For the --include flag, I've tried a number of different ways with no luck.

I found #104 which highlights a similar log message but I think that use case is a bit more complex than this

forestoden commented 3 years ago

I dug into the code a bit and determined what the issue is but I'm not sure how it could be fixed given how the code works today.

The issue stems from the target look up, and getting a target from the Cache. We make a call

    t, _ := targetMatch(ts, lset)

that attempts to "return the first target in the entry that matches all labels of the input set iff it has them set." Prometheus targets have a namespace label. For kube-state-metrics deployments, in most cases, this namespace will not be the same as the workloads that it monitors. This leads you to a scenario where targetMatcher is going to iterate over a list of targets that match job and instance labels of the metric and check that all labels match and it fails to match on namespace because kube-state-metrics is not in the same namespace as the workload.

I have fixed this by just deploying kube-state-metrics in my production namespace as that covers my use-case. This is almost certainly not viable for all cases, for example, deploying a workload per namespace would make this tricky as you'd have to deploy multiple kube-state-metrics. Filtering out namespaces from targetMatch seems hacky so I'm hesitant to suggest that.

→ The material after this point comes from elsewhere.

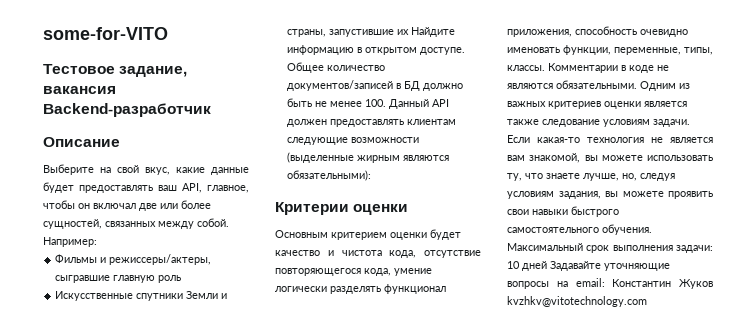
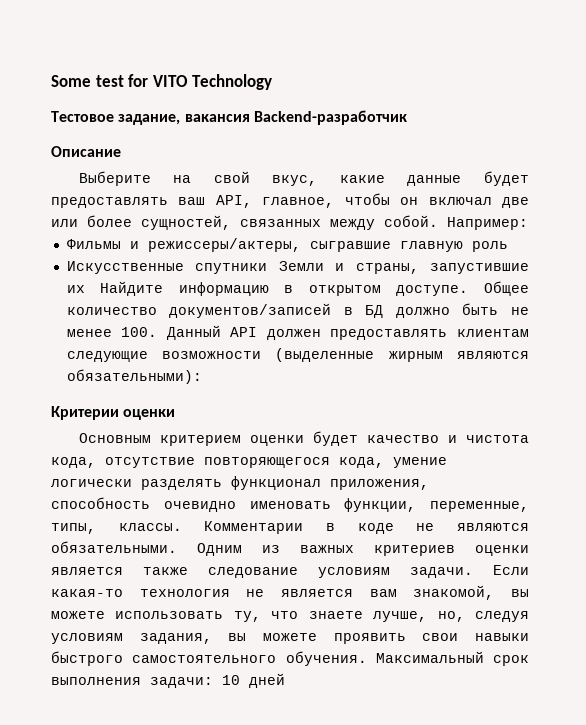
[43,27,168,40] some-for-VITO -> [51,74,273,90] Some test for VITO Technology
[550,261,670,271] [507,278,713,289] [507,296,647,307] Задавайте уточняющие вопросы на email: Константин Жуков kvzhkv@vitotechnology.com -> (285, 680) none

vmcalvo commented 3 years ago

I have had the same problem with this sidecar and kube-state-metrics, in my case the only solution I have found is to modify the Prometheus ServiceMonitor (I am using https://github.com/prometheus-community/helm-charts/tree/main/charts/kube-prometheus-stack/templates )

The serviceMonitor that it generates for the kube-state-metrics metrics scrape takes a literal value for honorLabels of true: https://github.com/prometheus-community/helm-charts/blob/main/charts/kube-prometheus-stack/templates/exporters/kube-state-metrics/serviceMonitor.yaml

Changing it to false I get that in the face of the label namespace conflict it generates 2 labels:

I have not reviewed all the metrics but I suppose that some will exceed the 10 labels because of this, perhaps in such cases a relabeling can be performed to delete the labels that I do not need.

jinnovation commented 2 years ago

Building on @forestoden and @vmcalvo's findings, my recent comment in #229 might be relevant as well.